Look through the data for the string "html". Copy every line where it is found.
--- Extracted records ---
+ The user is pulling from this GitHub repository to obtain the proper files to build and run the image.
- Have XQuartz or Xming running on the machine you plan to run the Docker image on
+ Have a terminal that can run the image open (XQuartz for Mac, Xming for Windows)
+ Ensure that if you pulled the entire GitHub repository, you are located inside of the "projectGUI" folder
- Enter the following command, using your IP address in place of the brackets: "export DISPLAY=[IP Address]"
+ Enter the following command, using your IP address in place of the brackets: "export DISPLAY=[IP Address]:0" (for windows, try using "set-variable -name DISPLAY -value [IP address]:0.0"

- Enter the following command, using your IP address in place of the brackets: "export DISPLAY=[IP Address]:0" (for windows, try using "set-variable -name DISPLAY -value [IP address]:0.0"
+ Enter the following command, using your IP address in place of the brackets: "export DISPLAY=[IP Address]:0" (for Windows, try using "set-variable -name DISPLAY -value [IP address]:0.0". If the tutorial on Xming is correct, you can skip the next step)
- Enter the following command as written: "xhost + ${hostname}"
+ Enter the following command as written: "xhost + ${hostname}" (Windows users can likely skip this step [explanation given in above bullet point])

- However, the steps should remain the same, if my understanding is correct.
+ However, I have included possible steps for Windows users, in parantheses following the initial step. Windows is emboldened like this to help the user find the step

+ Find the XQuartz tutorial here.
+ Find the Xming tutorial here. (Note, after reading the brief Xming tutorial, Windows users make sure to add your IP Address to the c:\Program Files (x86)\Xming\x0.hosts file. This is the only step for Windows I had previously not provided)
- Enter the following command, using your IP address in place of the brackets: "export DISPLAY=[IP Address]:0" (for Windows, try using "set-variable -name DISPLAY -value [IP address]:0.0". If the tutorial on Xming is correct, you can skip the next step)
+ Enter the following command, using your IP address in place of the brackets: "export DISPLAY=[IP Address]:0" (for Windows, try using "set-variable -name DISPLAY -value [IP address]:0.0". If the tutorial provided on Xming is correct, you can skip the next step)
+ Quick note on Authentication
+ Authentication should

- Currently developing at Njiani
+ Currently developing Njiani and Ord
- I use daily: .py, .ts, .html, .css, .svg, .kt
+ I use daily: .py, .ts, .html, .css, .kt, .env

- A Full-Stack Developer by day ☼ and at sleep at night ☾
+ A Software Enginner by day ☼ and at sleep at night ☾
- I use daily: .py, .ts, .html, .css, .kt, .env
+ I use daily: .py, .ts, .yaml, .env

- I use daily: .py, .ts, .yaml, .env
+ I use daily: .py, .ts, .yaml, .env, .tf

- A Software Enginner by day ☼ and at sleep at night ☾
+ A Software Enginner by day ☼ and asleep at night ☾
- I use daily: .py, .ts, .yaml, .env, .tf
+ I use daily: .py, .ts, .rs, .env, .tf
---
» Solution for this task:
- I use daily: .py, .ts, .html, .css, .svg, .kt
+ I use daily: .py, .ts, .html, .css, .kt, .env
- I use daily: .py, .ts, .html, .css, .kt, .env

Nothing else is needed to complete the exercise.